Pumpkin Carving Guide
Our pumpkin carving guide is here just in time for the best part of Halloween (after candy, of course): making jack-o-lanterns! Whether you’re artistic or prefer a simple triangle-eyes design, pumpkin carving is a great time for family and friends to get together and celebrate the season. Since pumpkins are coming into season and ready to be carved, now is the perfect time to take a look through this pumpkin carving guide. We cover preparing pumpkins for carving, a few tips for pumpkin carving, and how to preserve your carved pumpkin. Grab a knife and the best pumpkin from the pumpkin patch, and let’s get ready for Halloween!
Preparing Pumpkins for Carving
First, find the perfect pumpkin. Try using local pumpkins, such as ones from a farmer down the road, so that you can be sure the pumpkin is fresh and hasn’t been rolling around in the back of a truck for a few days. Look for one with a sturdy stem and no soft spots. Soft spots mean rot, which already decreases the life of your jack-o-lantern! Finally, find one with a flat bottom so it won’t go tumbling off the porch stoop.

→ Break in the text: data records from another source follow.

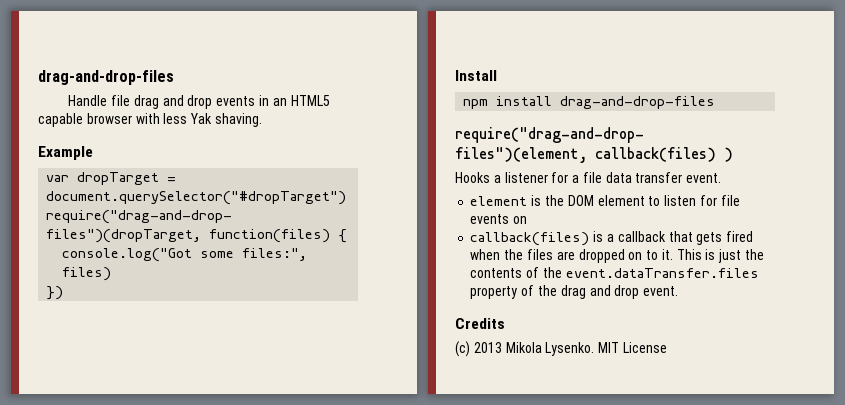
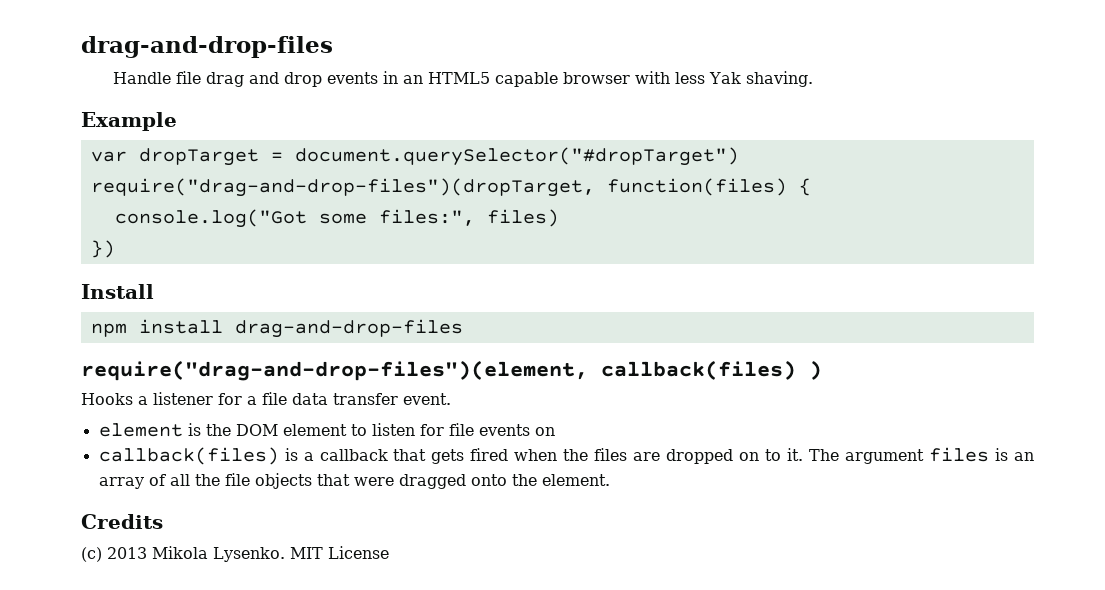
[676,249,764,263] [470,267,759,278] [470,285,679,299] This is just the contents of the event.dataTransfer.files property of the drag and drop event. -> [809,447,1034,464] [98,473,610,489] The argument files is an array of all the file objects that were dragged onto the element.

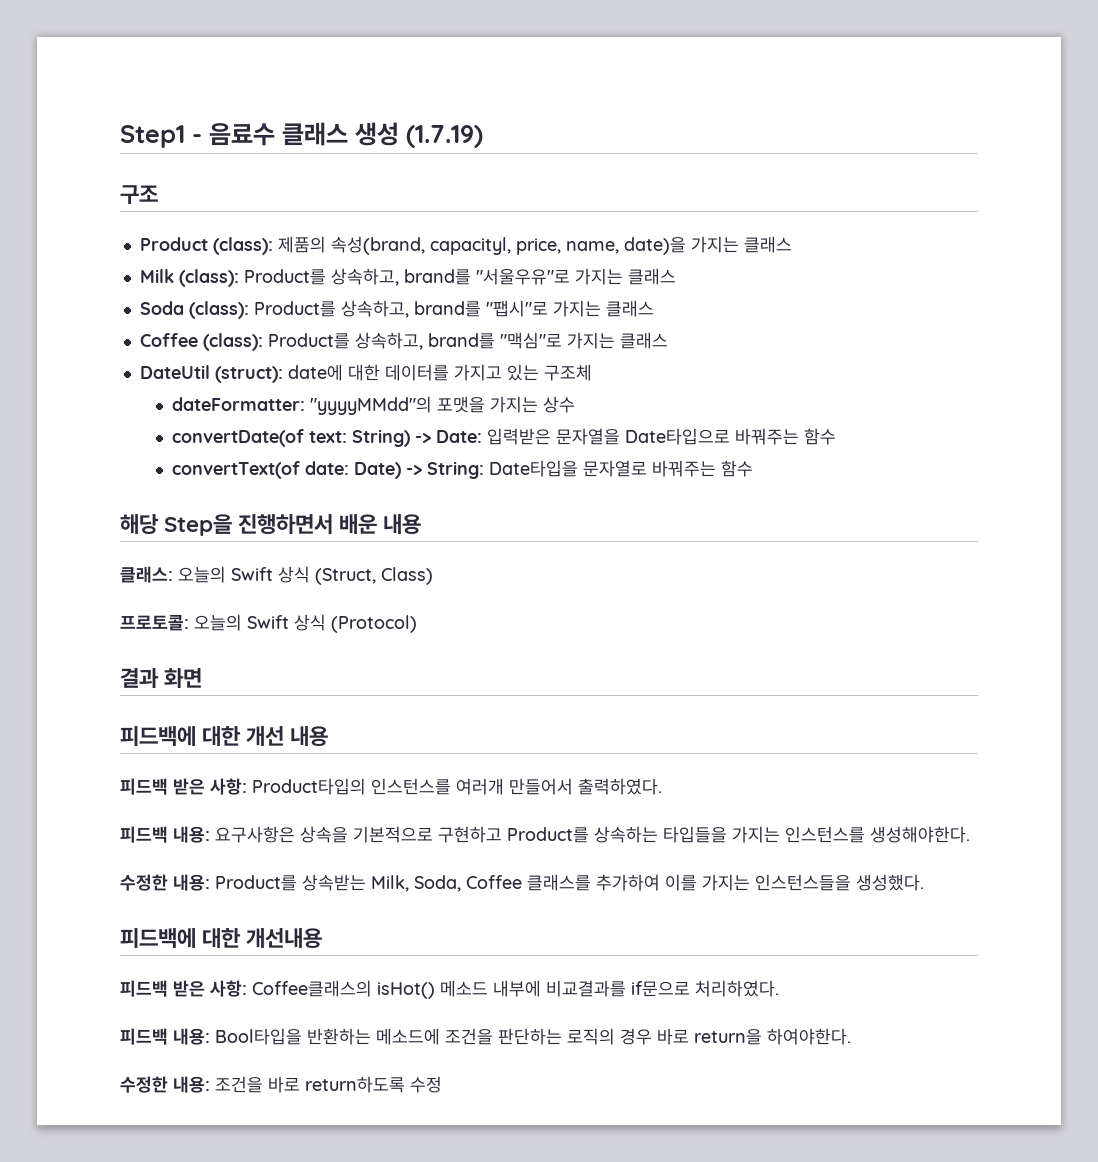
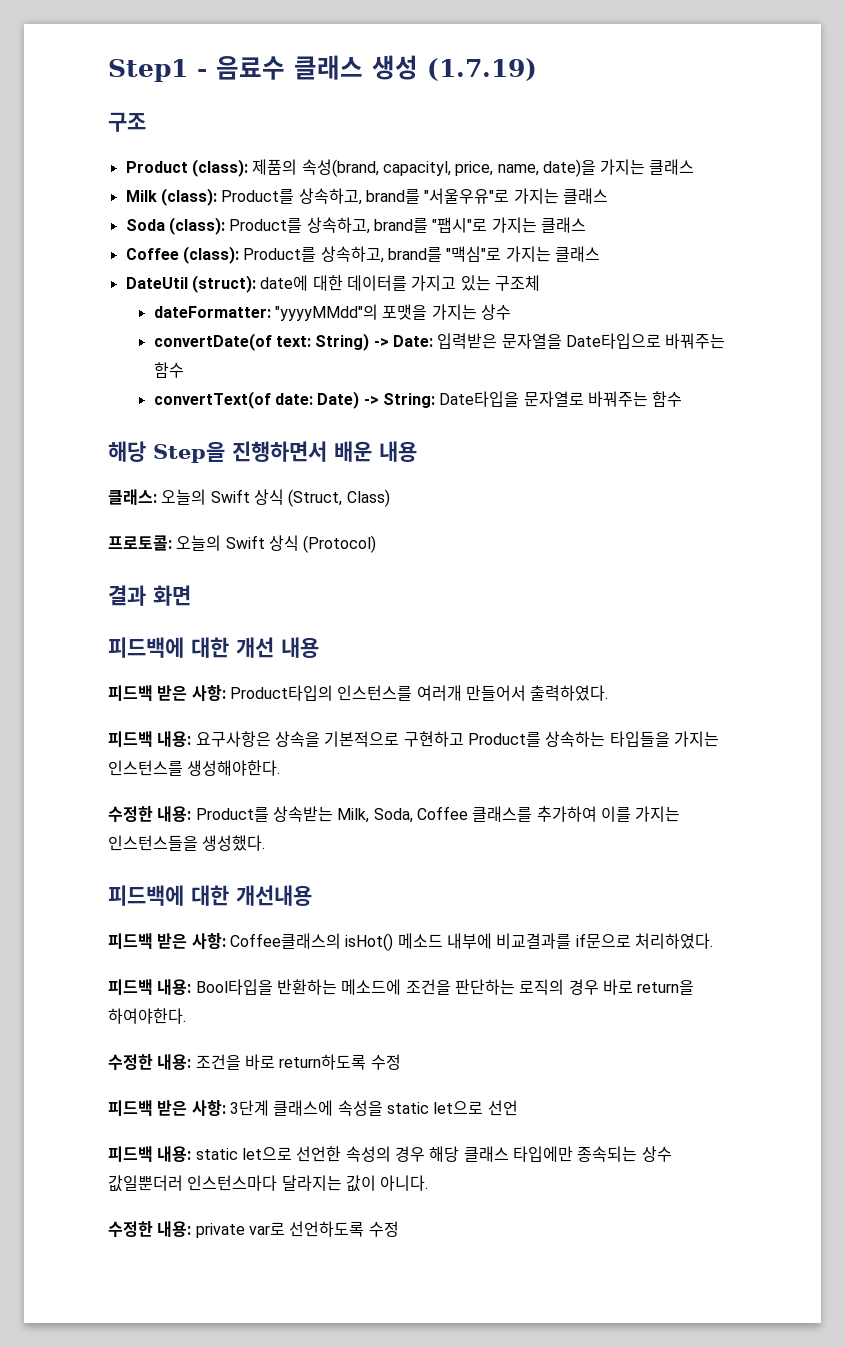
(442, 1084) none -> [108,1100,518,1116] [108,1146,672,1162] [108,1175,429,1192] [108,1221,399,1238] // 피드백 받은 사항: 3단계 클래스에 속성을 static let으로 선언 // 피드백 내용: static let으로 선언한 속성의 경우 해당 클래스 타입에만 종속되는 상수 값일뿐더러 인스턴스마다 달라지는 값이 아니다. // 수정한 내용: private var로 선언하도록 수정

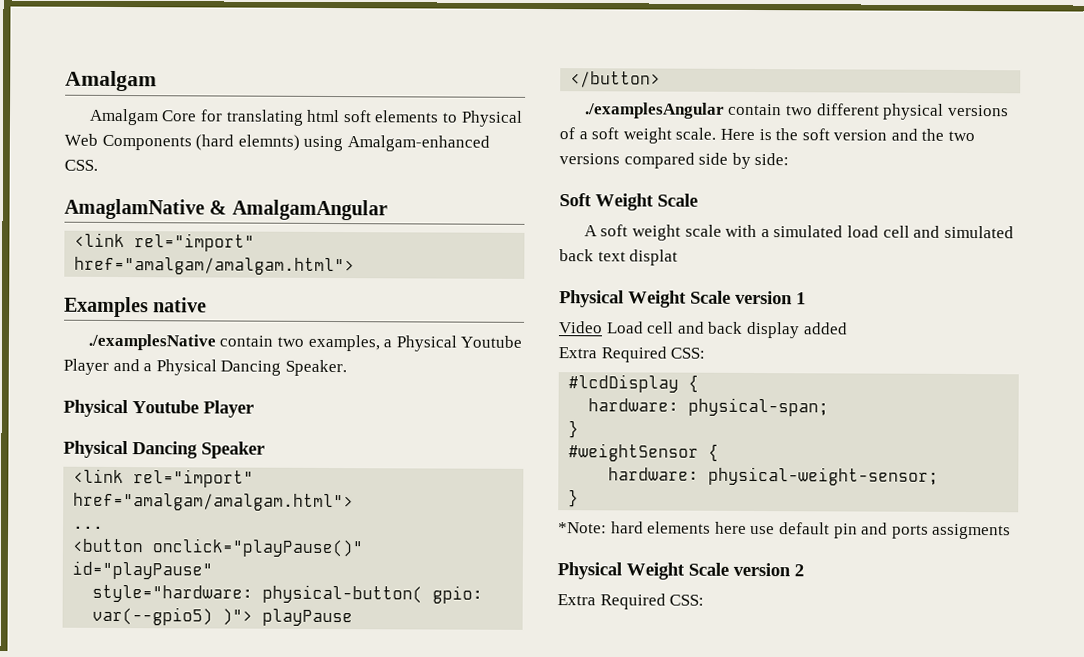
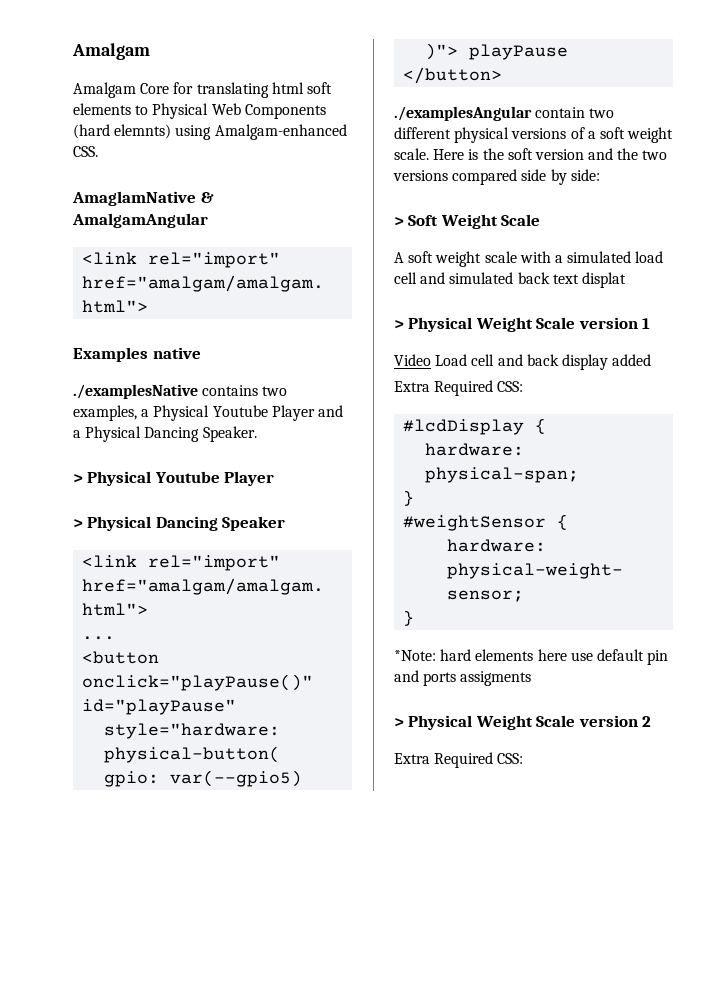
[219,335,274,347] contain -> [202,385,259,396] contains
(347, 368) none -> [73,474,83,483] >
(254, 409) none -> [73,519,83,528] >
(790, 159) none -> [394,217,404,226] >
(679, 257) none -> [394,320,404,329] >
(1012, 531) none -> [394,718,404,727] >

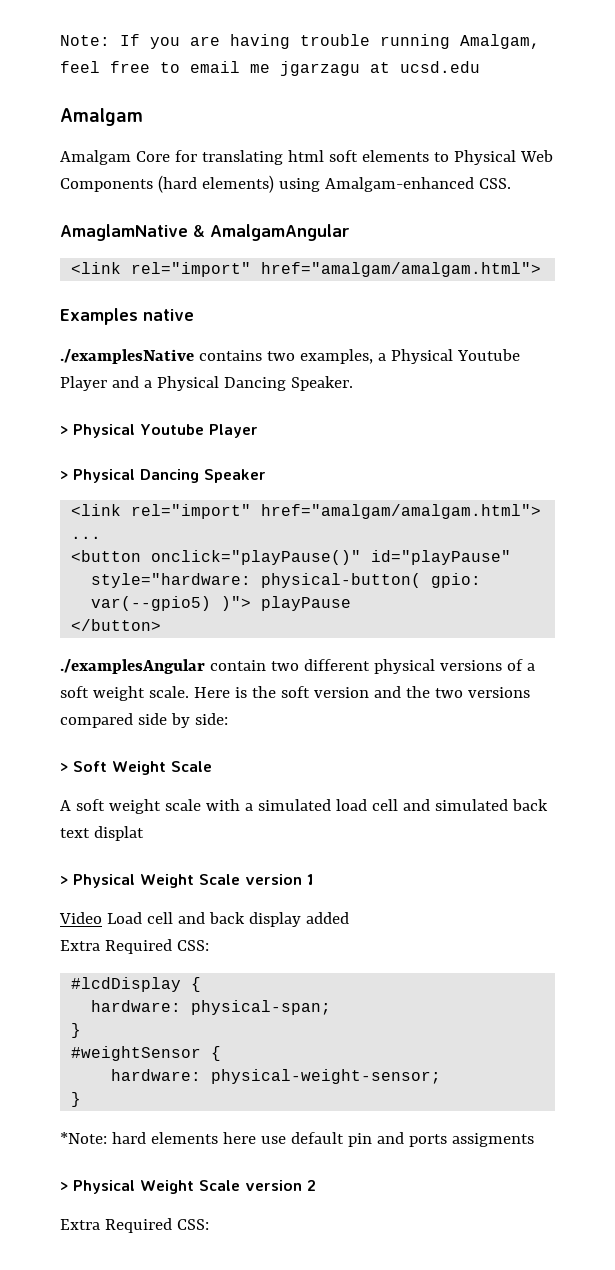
(72, 51) none -> [60,34,540,49] [60,61,480,76] Note: If you are having trouble running Amalgam, feel free to email me jgarzagu at ucsd.edu //
[114,124,172,139] elemnts) -> [201,175,274,193] elements)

Then, it’s time to start the basic prep work. While most people cut an angled hole in the top of the pumpkin, we’ve found that cutting a hole in the bottom actually works much better. It’s easier to put a candle or light inside the pumpkin when the hole is in the bottom, and you don’t have to worry about getting the perfect angled cut so the lid doesn’t fall inside the jack-o-lantern. Make sure all the pulp is scooped out–save the seeds for a cinnamon pumpkin seed snack!–and then take it a step further and really scrape down the walls. The thinner the walls, the easier the pumpkin will be to carve; scrape until the walls are just over an inch in thickness.
Six Tips for Pumpkin Carving
While most of us have been carving pumpkins for years, there are a few handy tricks and tips that have convinced us to try some new techniques!
- Hold the pumpkin on your lap with the “face” looking up at you to make it easier to carve. Carve straight up and down so that it’s a clean cut. Cuts at an angle can block some of the light from coming out of the jack-o-lantern and end up looking sloppy.
- If you’re tracing a pattern, trace around it with marker. It’s so much faster than poking holes with a toothpick! If you aren’t good at following the lines, and worry that marker will be visible on the pumpkin, try chalk for something that can easily wipe off once the pumpkin is carved.
- Attempting a complicated design? A small pumpkin saw can be a relatively inexpensive tool that makes it much easier to craft delicate features.
- Cut a small hole in the top of the pumpkin so that candle heat can escape. Just light a candle, wait for 10 minutes, and then peek inside the pumpkin to see where the black spot is. Cut a small hole around that spot. Tealights and other flameless light options tend to be safer, need less watching, and don’t run the risk of blowing out in a big wind gust, too.
- Sprinkle cinnamon on the cut-out lid or base of the pumpkin so that it smells like a pumpkin pie!
- While a group of jack-o-lanterns grouped on a porch stoop is always going to be classic, try something a little different this year when it comes to display. This skeleton pumpkin holder is perfectly suited for holding a carved pumpkin, and will add a fun and adorable touch to your decorations with his bow tie!
Carved Pumpkin Preservation
Once your pumpkin is carved, you have a couple of options for preservation. If you need it to last for a long amount of time–think: longer than a week–then try to keep it out of rain and wind. If you just need it to look beautiful for less time than that, we recommend spraying the pumpkin with bleach. This helps it perfectly hold its shape and design, though it will cause rot and mold to form after a week. Just mist the pumpkin with the bleach spray every day until Halloween is over.